> Records shown
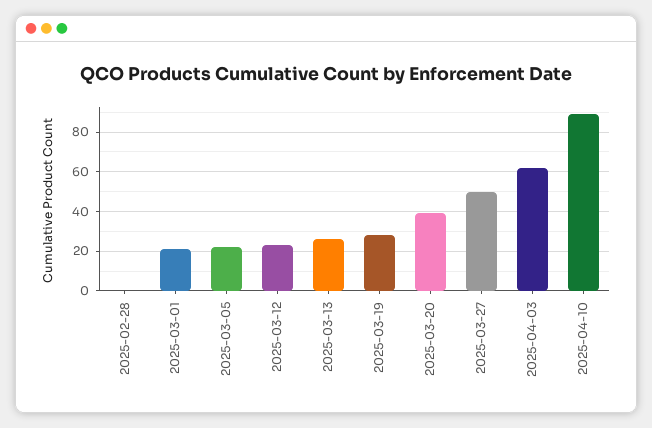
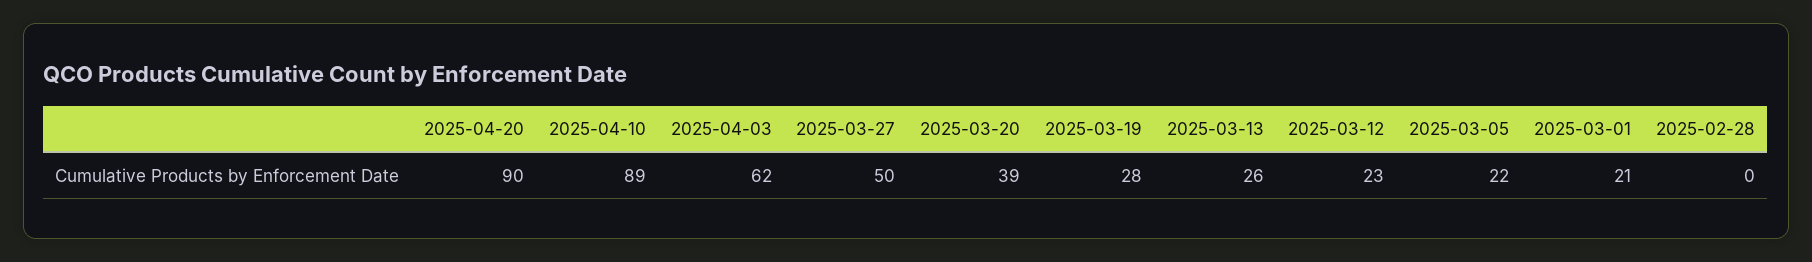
2025-04-20: none -> 90

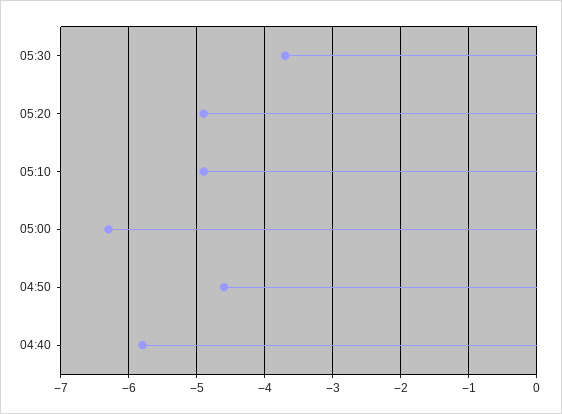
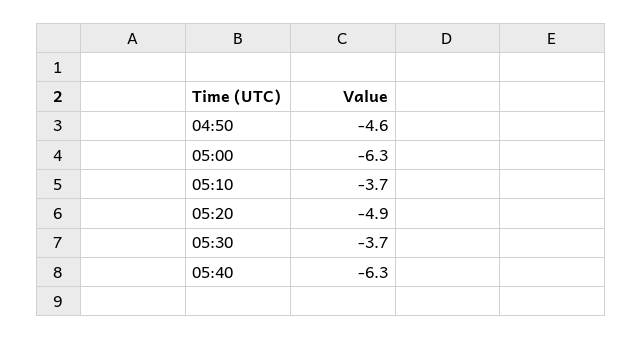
05:10: -4.9 -> -3.7
04:40: -5.8 -> none
05:40: none -> -6.3

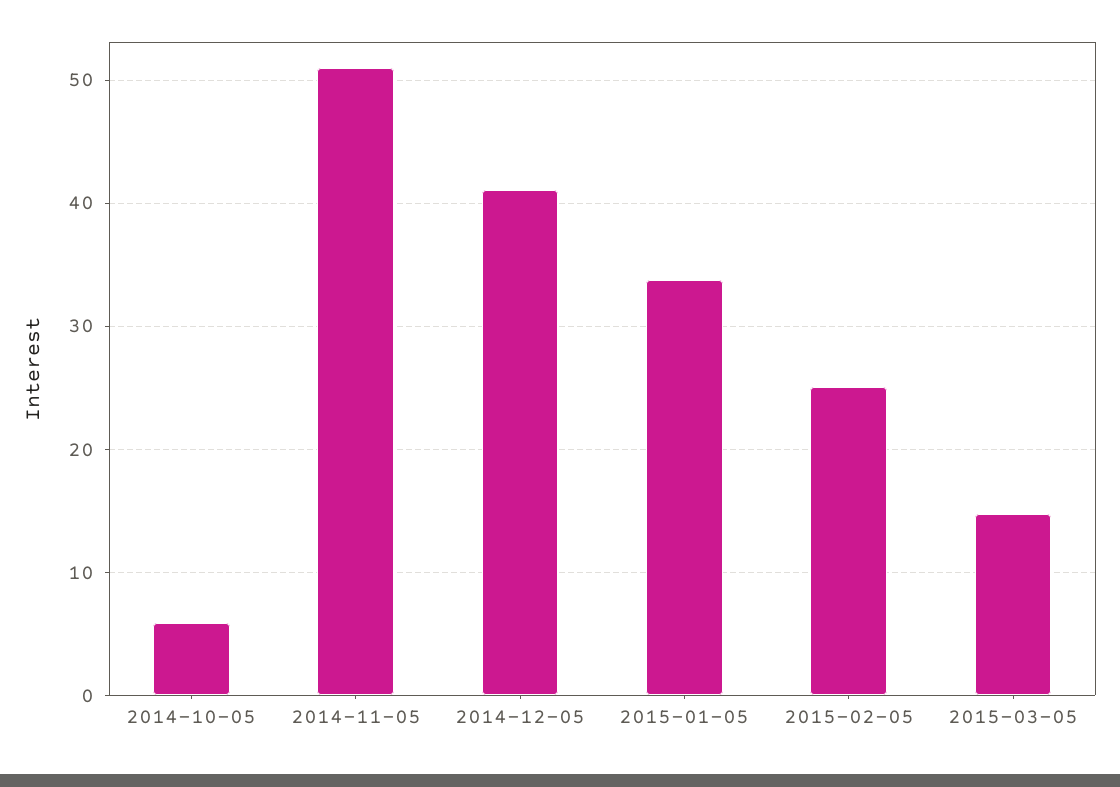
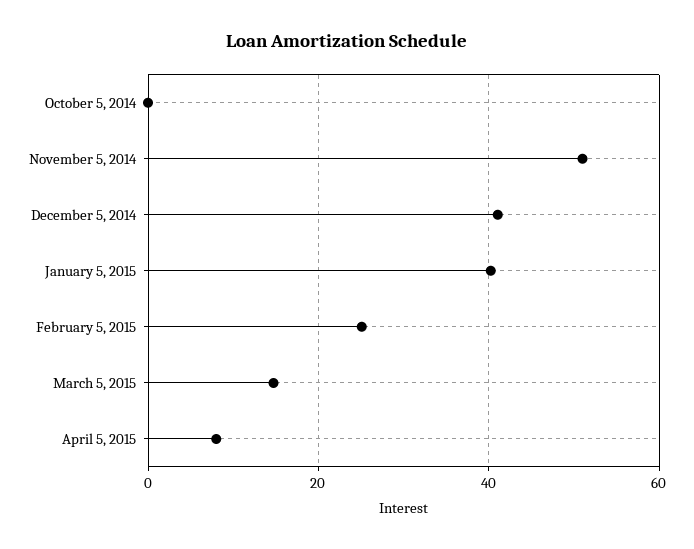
2014-10-05: 6 -> 0
2015-01-05: 34 -> 40
April 5, 2015: none -> 8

> What to produce
I'd like the material repeated word for word, without the pictures it holds.

> Response to this exercise
2025-04-20: none -> 90

05:10: -4.9 -> -3.7
04:40: -5.8 -> none
05:40: none -> -6.3

2014-10-05: 6 -> 0
2015-01-05: 34 -> 40
April 5, 2015: none -> 8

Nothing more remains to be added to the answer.